====== Records supplied

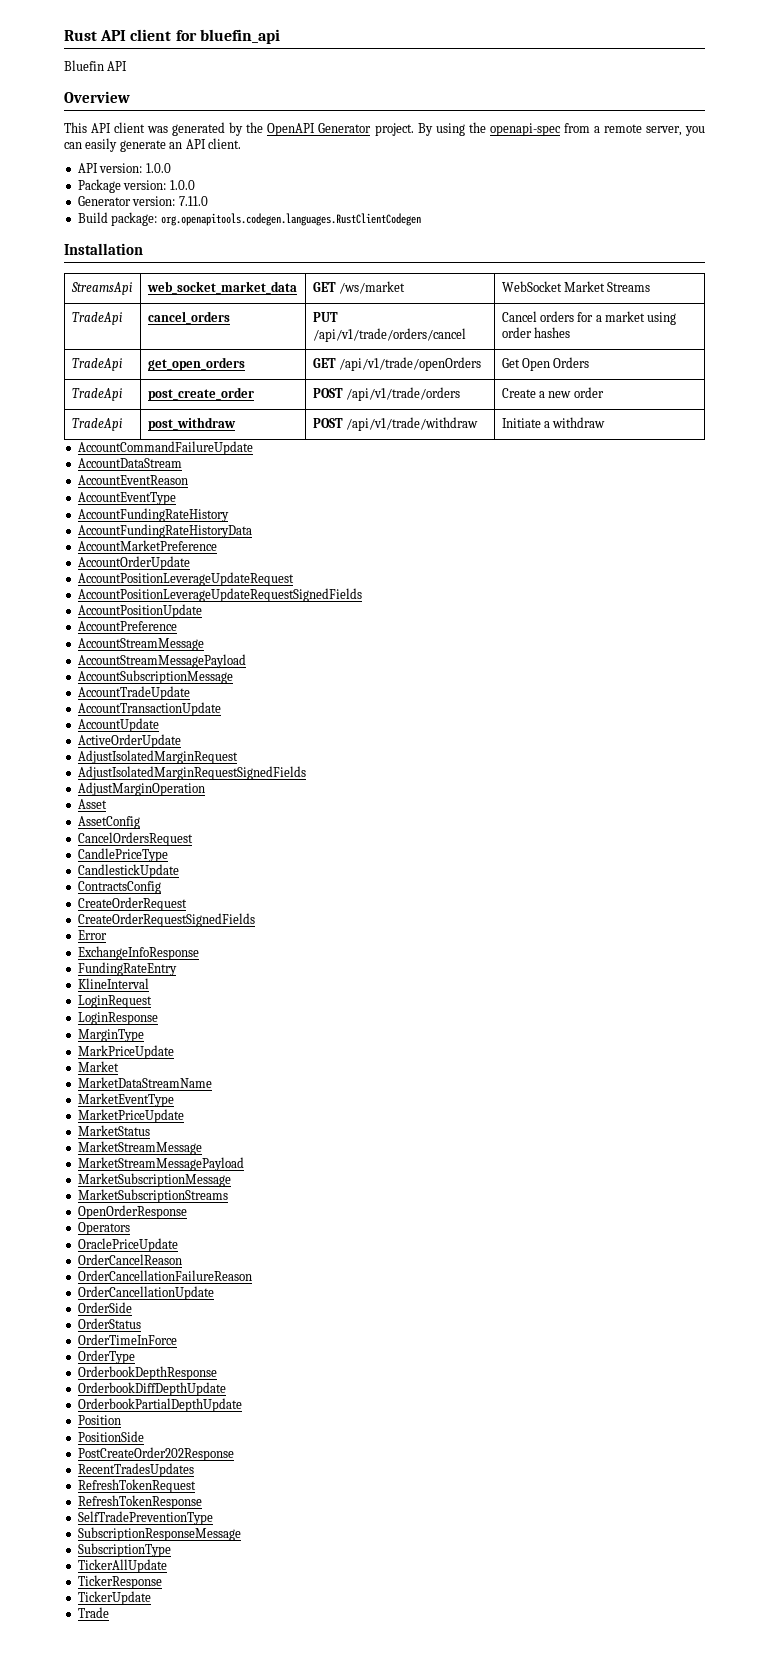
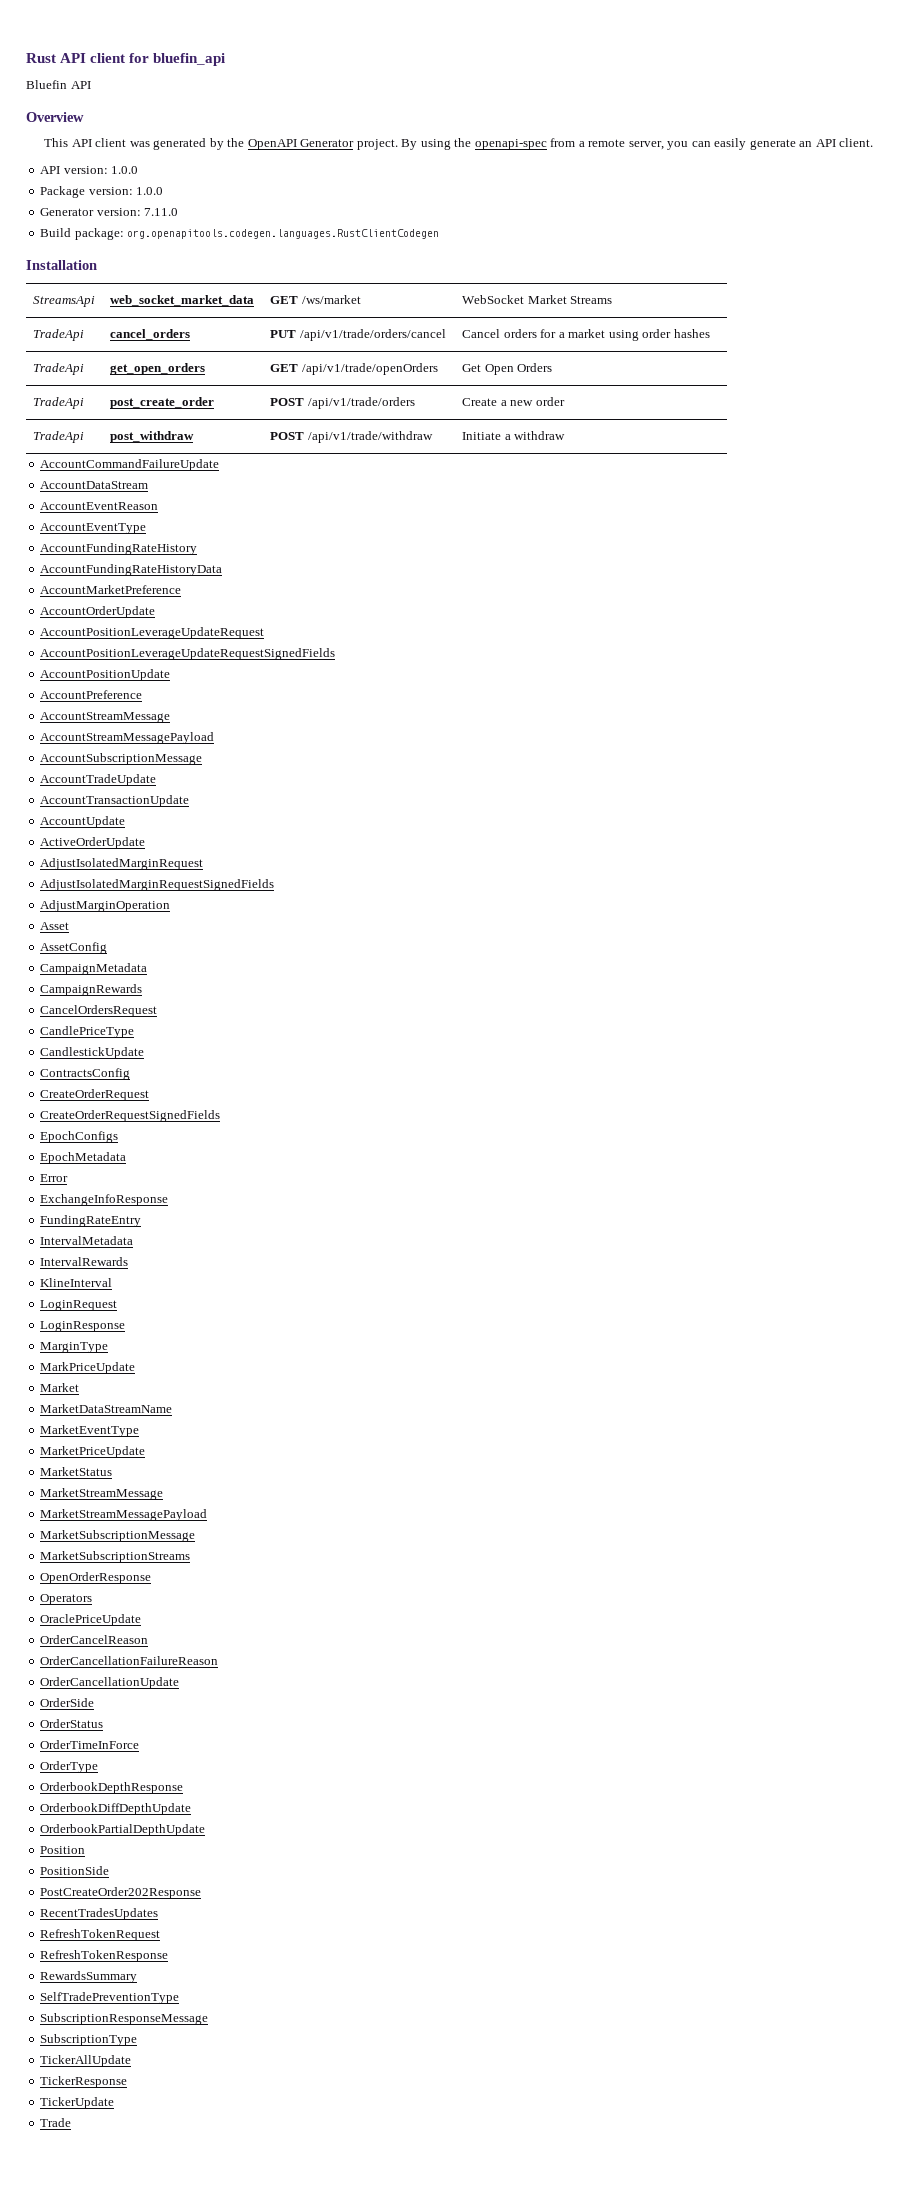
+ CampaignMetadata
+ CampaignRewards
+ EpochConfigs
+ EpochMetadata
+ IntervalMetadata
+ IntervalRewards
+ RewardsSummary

============

■ **What you are asked to do**
All of the records above should be written out exactly, with the pictures left out.

■ **Written answer**
+ CampaignMetadata
+ CampaignRewards
+ EpochConfigs
+ EpochMetadata
+ IntervalMetadata
+ IntervalRewards
+ RewardsSummary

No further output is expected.